Change listing data:
---

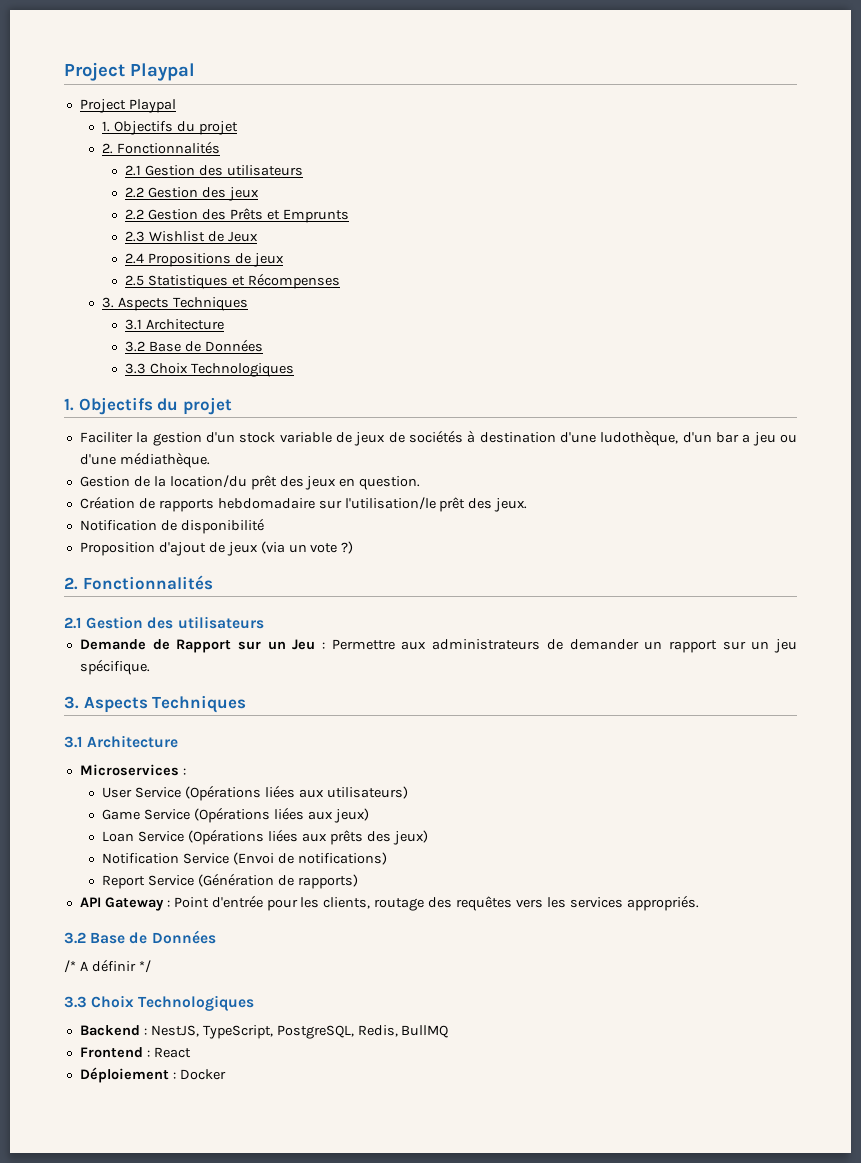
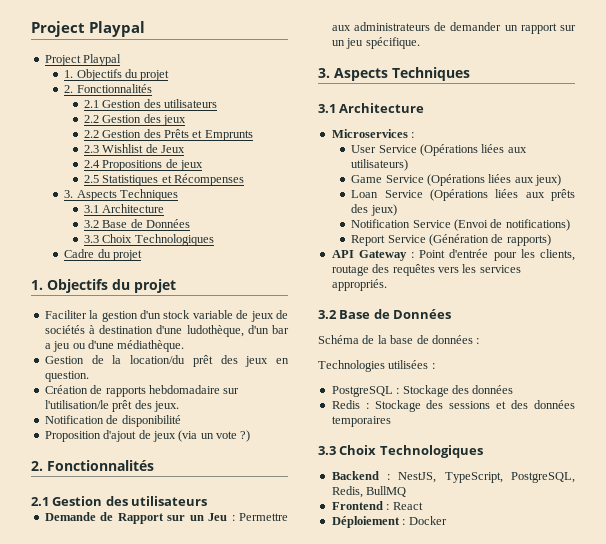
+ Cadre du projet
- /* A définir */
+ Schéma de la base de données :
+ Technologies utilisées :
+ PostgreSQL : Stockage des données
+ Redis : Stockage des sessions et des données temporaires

---

Your task is to collect every line above that contains the word "données".

Solution:
+ Schéma de la base de données :
+ PostgreSQL : Stockage des données
+ Redis : Stockage des sessions et des données temporaires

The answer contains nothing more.